Published by John on 28 Jan 2009 at 12:05 am
Jobs Not Houses
There is a rampant belief that shoring up housing will put a floor under the US’s economic fall. The story goes that federal intervention at the borrower level, through foreclosure abatement via mechanisms such as loan term modifications, including forgiving some of the mortgage principal, will stem the tide of housing supply, allowing prices to stabilize. Once houses are steady, then Narnia will be free of the White Witch’s spell and the thaw will be upon us.
This fairy tale is brought to you by the same army of “economists”, “financial experts”, politicians and neighbors that failed to see the cliff’s edge for the five years they drove policy toward and then over it. Housing is a symptom but not the cure or the disease.
On the way up, the gang that couldn’t shoot straight (the army mentioned above) ignored the economic fundamental that home price growth must highly correlate with income growth (incomes fund mortgages). Unrealized paper gains, particularly in the face of 1% annual wage growth, can pay for nothing until they’re cash. Now, on the way down, the gang with the crooked shot is selling the same story from another angle.
As long as the US is experiencing a significant rate and volume of job losses, all the term modifications in the King’s court will have no lasting effect on the price of a house. It’s just economic gravity. Housing prices must fall to the level that incomes can pay for them. Since incomes are being eliminated rapidly through job losses, the price that can be paid for a house is moving steadily lower.
No artificial bandage will hold this up.
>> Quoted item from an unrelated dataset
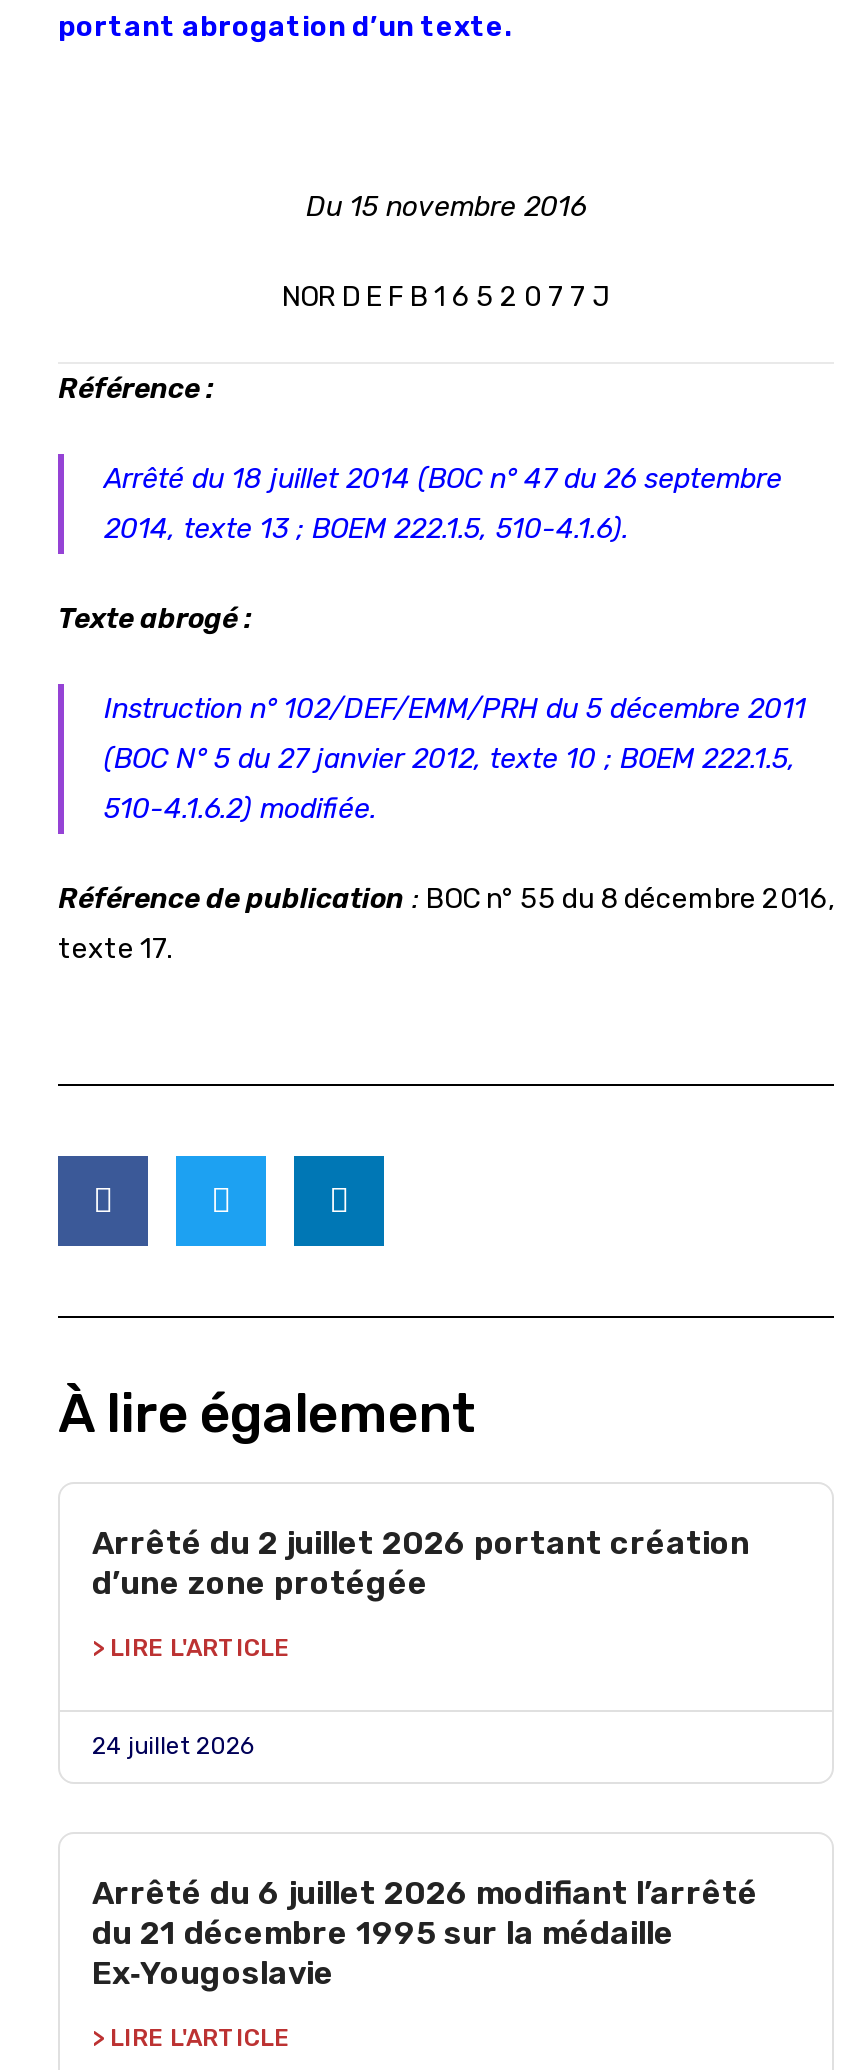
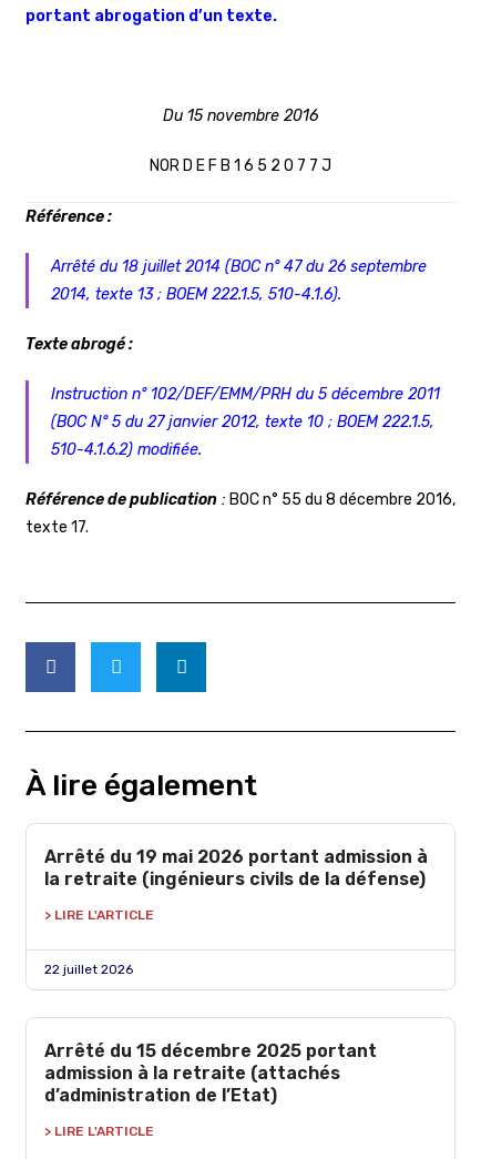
[92,1524,750,1602] Arrêté du 2 juillet 2026 portant création | d’une zone protégée -> [44,846,428,889] Arrêté du 19 mai 2026 portant admission à | la retraite (ingénieurs civils de la défense)
[92,1732,254,1760] 24 juillet 2026 -> [44,962,133,977] 22 juillet 2026
[92,1874,758,1992] Arrêté du 6 juillet 2026 modifiant l’arrêté | du 21 décembre 1995 sur la médaille | Ex‑Yougoslavie -> [44,1040,377,1106] Arrêté du 15 décembre 2025 portant | admission à la retraite (attachés | d’administration de l’Etat)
The US needs job stabilization and then home price stabilization will follow. A stimulus approach that emphasizes tax cuts will bear no fruit toward stemming the decline in housing. When you’re out of work, the tax cut has no effect. You have no income to put the stimulus tax break against. Without sufficient taxable income, the unemployed also lose the benefit from the home interest deduction, which acts to increase their mortgage costs measurably.
Only a stimulus program that creates significant and sustainable job growth has the tools to put a floor in the US economy. That would mean an industrial buildout of the nation’s next generation of public works assets that have forward utility. The current idea of pushing down stimulus funds to the states who are earmarking the funds for maintenance and budget gaps will exhaust the bullets without creating the necessary ignition. Funds will go to projects with no meaningful forward value-add that are principally performed by current staff levels.